Vermont Law School can cover artist's slavery murals, federal judge rules
Vermont Law School in Royalton, Vermont, on Oct. 8. Photo by Lisa Rathke/The Associated Press.
The Vermont Law School’s plan to conceal an artist’s murals behind a wall of acoustic panels does not amount to a destruction or modification banned under the Visual Artists Rights Act, a federal judge has ruled.
Chief Judge Geoffrey W. Crawford of the District of Vermont ruled against artist Samuel Kerson in an Oct. 20 decision, report Reuters and Law360.
Kerson had sued to stop plans to conceal his murals depicting the fight against slavery and the Underground Railroad in Vermont.
The 1993 murals are painted on two Sheetrock walls of the law school’s Jonathan B. Chase Community Center. The school said it wanted to cover the murals after alumni and students raised concerns that their depictions of Black bodies are cartoonish and offensive.
The law school plans to cover the murals by building a wooden frame around them and covering the frame with acoustic panels. Neither the frame nor the murals would touch the artwork. The school had offered to let Kerson remove the murals, but doing so would damage them.
The Visual Artists Rights Act gives artists the right to attribution and integrity of their visual work. The right of integrity allows artists to prevent deforming or mutilating changes to their work that would prejudice their reputation. Artists also have the right to prevent destruction of visual art of a “recognized stature.”

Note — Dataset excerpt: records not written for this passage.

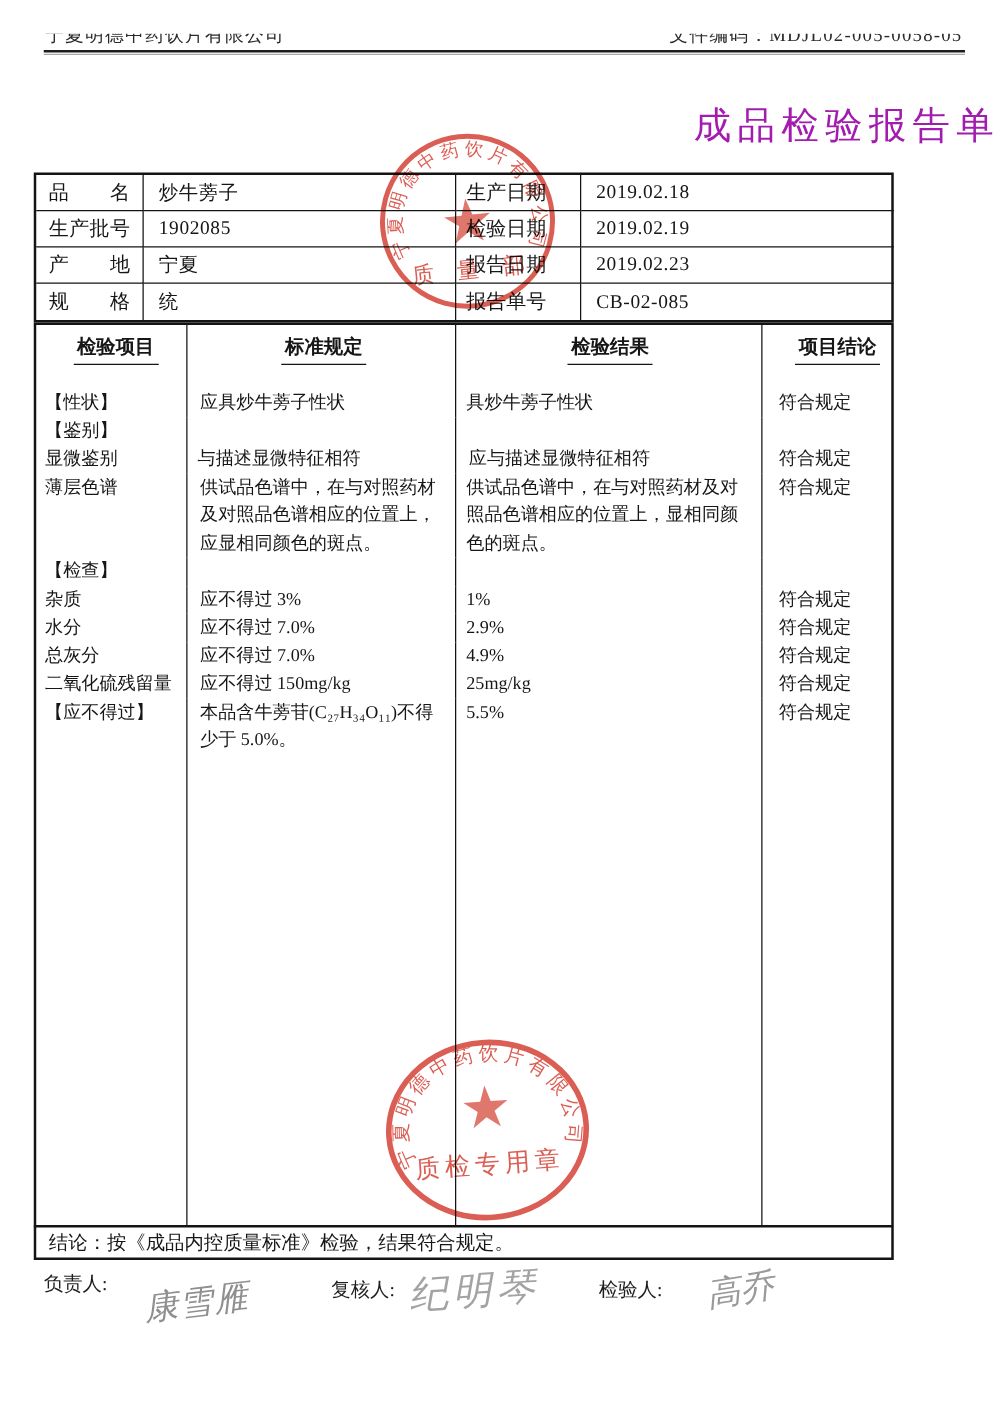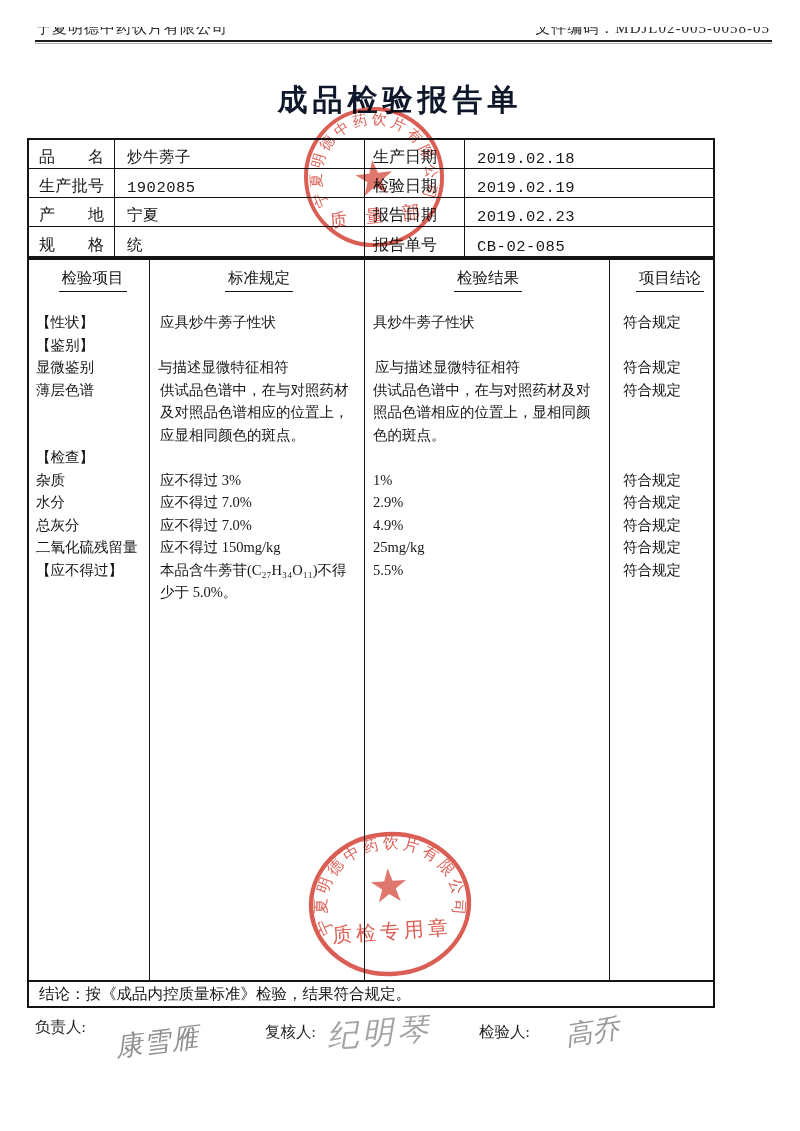"成品检验报告单" .doc-title { color: #0f172a -> #a21caf; font-weight: 700 -> 400; text-align: center -> right }
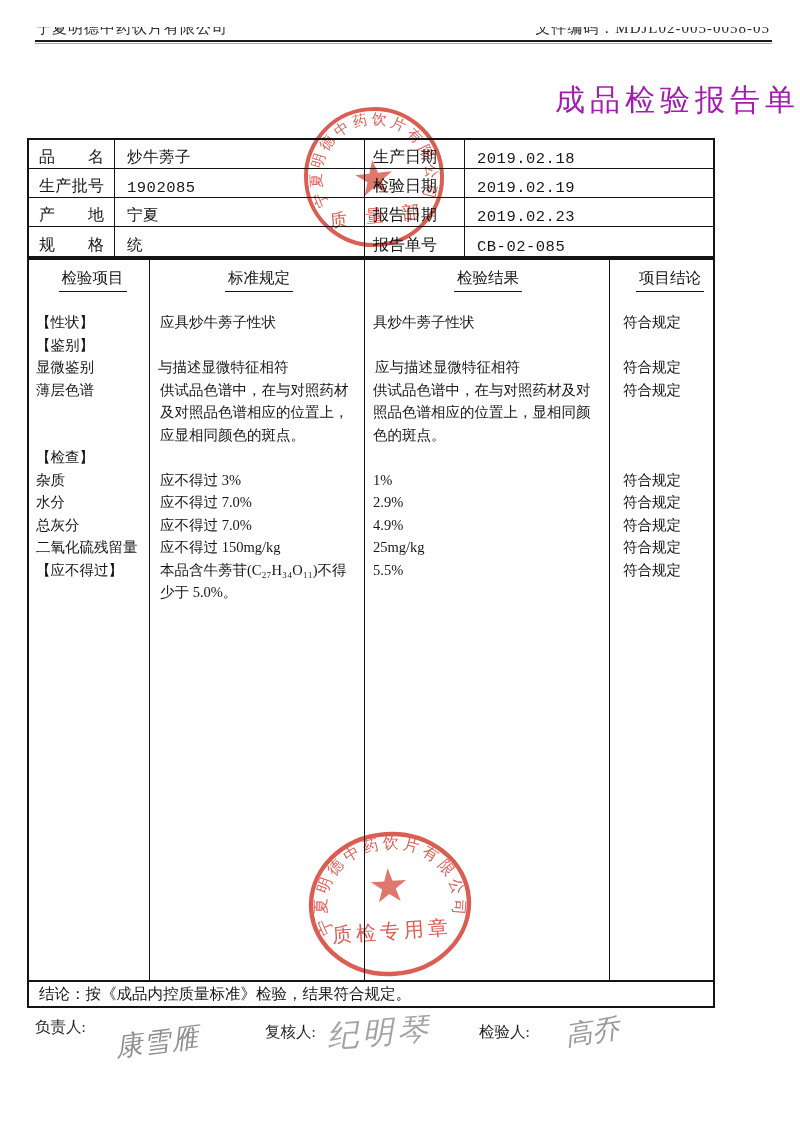"品名" .info-cell { align-items: flex-end -> center; font-family: Liberation Mono, monospace -> none }
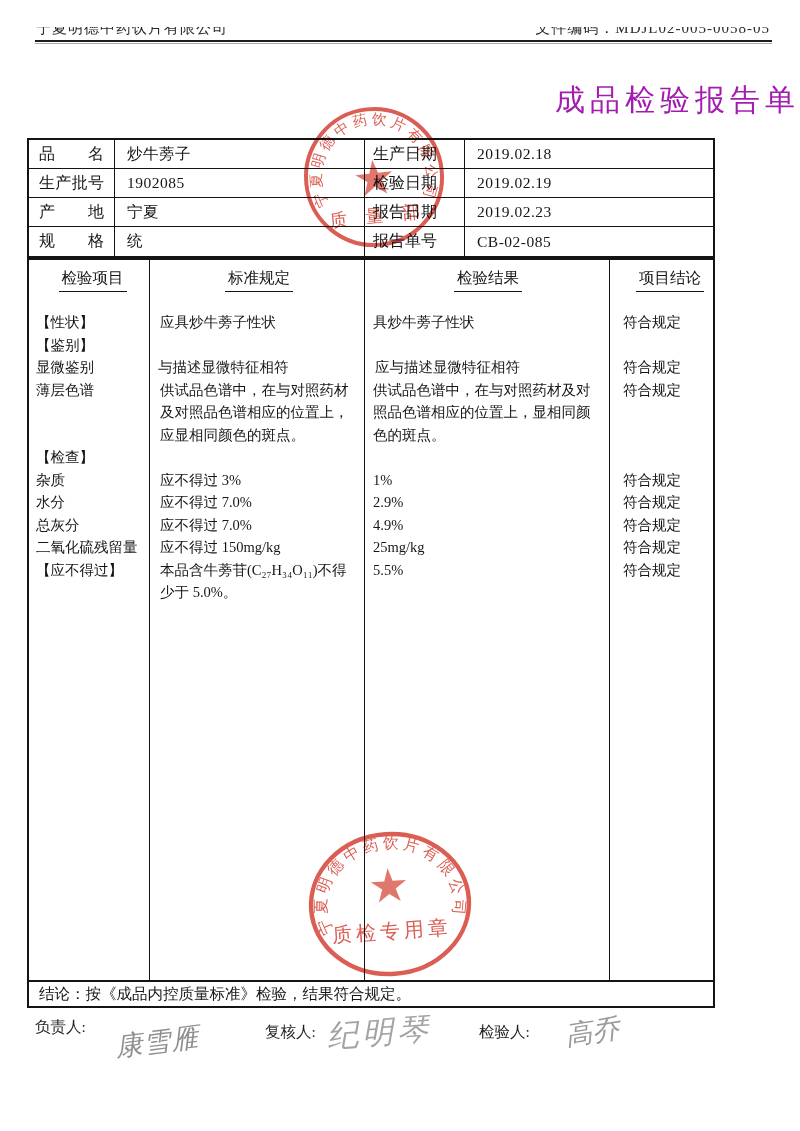"检验项目" .hcell span { font-weight: none -> bold }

Kerson said concealing his murals would mark his art as offensive and unworthy for viewing and damage his standing as an artist committed to progressive causes. Kerson raised concerns that the acoustic panels could create an acidic atmosphere and trap moisture, which could damage the murals.
He also claimed that the school’s plan to cover the murals is in itself a distortion, mutilation or modification of his work that violates the VARA.
Crawford disagreed, ruling that concealment is not a modification or a destruction of the artwork.
“For purposes of the VARA,” he wrote, “concealing the murals behind a wall of acoustic panels is the same as removing a painting from a gallery and storing it out of public view. In either case, the art has not been ‘destroyed.’”
He also said environmental damage is not a type of modification or destruction that an artist can seek to prevent under the statute.
Kerson’s lawyer, Steven Hyman, told Reuters that an appeal is planned.